Villa es un clan. De manera que si llora el Guaje, el baño lacrimal salpica a su familia, a Tuilla entera y a la cuenca del Nalón, por extensión umbilical. Y a Gijón, que el chaval pasará a la historia rojiblanca como el estandarte de la eficiencia de la cantera sportinguista. ¿Alguien podría imaginar que un jugador que abandonó el Sporting como internacional sub-21 con rumbo al Zaragoza, que pagó 2,7 millones de euros por sus servicios, iba a cotizarse hoy a un precio superior a los 45? A eso se le llama valor añadido de las acciones de Mareo.

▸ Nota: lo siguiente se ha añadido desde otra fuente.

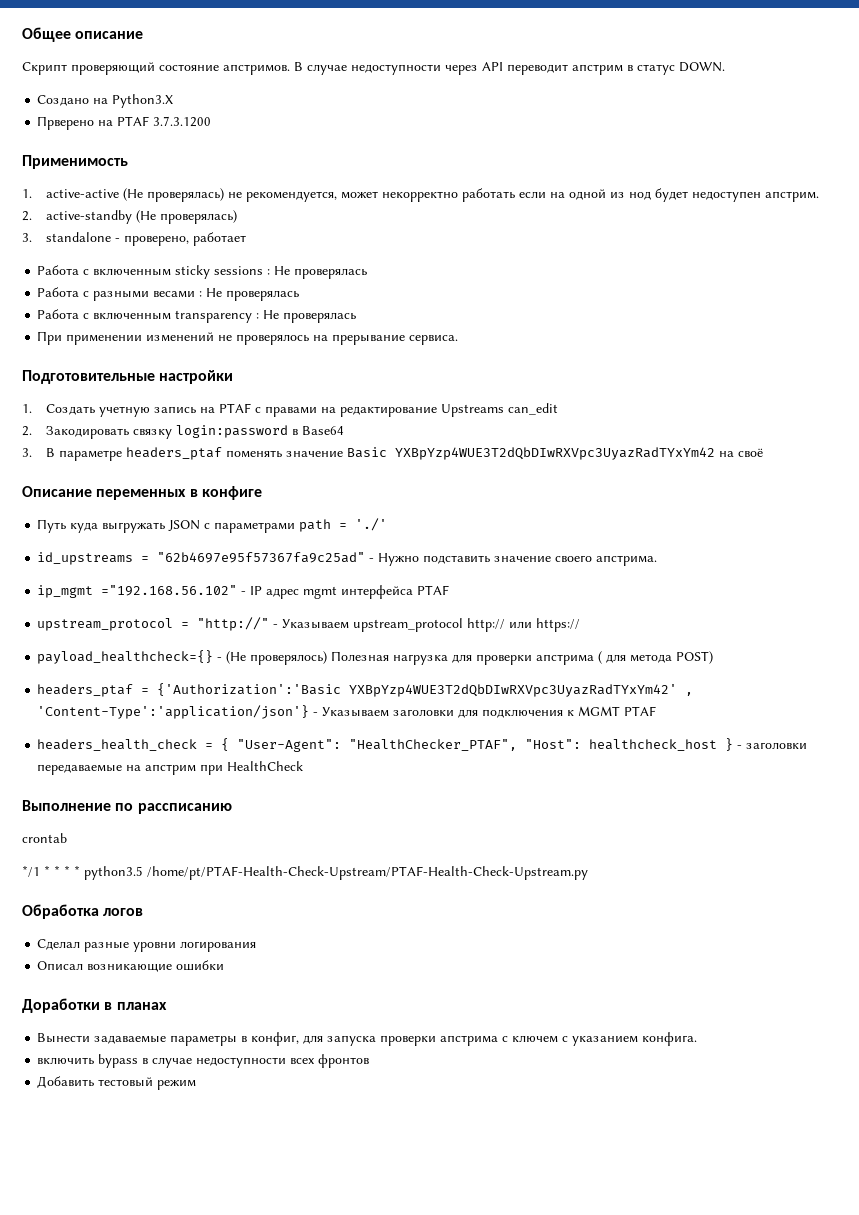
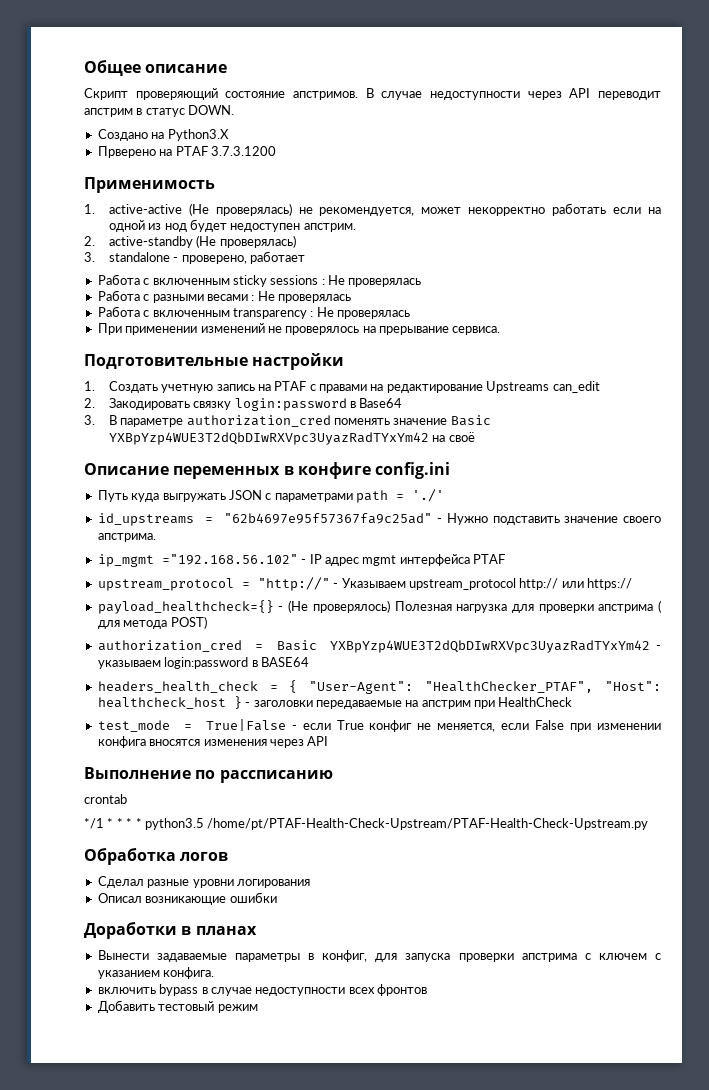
- 3. В параметре headers_ptaf поменять значение Basic YXBpYzp4WUE3T2dQbDIwRXVpc3UyazRadTYxYm42 на своё
+ 3. В параметре authorization_cred поменять значение Basic YXBpYzp4WUE3T2dQbDIwRXVpc3UyazRadTYxYm42 на своё
- Описание переменных в конфиге
+ Описание переменных в конфиге config.ini
- headers_ptaf = {'Authorization':'Basic YXBpYzp4WUE3T2dQbDIwRXVpc3UyazRadTYxYm42' , 'Content-Type':'application/json'} - Указываем заголовки для подключения к MGMT PTAF
+ authorization_cred = Basic YXBpYzp4WUE3T2dQbDIwRXVpc3UyazRadTYxYm42 - указываем login:password в BASE64
+ test_mode = True|False - если True конфиг не меняется, если False при изменении конфига вносятся изменения через API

Villa es un David fantástico de patio de colegio en un fútbol Goliat con defensas que exhiben tacos de aluminio afilados como dientes de cocodrilo. Y lo mismo cabe de los dirigentes: tiburones en un océano despiadado y mercantil con mucha raspa. El Valencia necesita a Villa para sanear sus cuentas y para tranquilizar a su clientela, pero ambos preceptos son incompatibles: Villa se queda y se esfuma la oportunidad de convertirse en el principal artillero de Europa, fuera en el Madrid o en el Barça. Arquetipo del muestrario futbolístico de los menudos, a la hora de negociar, a Villa le perjudicó el físico: en vez de empequeñecerse debió plantear al Valencia un órdago a la grande. Y haber huido del Turia como de las defensas rivales: por pies. Hace apenas un mes, el Guaje estaba crecido; a día de hoy, como a Peter Pan, le impiden crecer.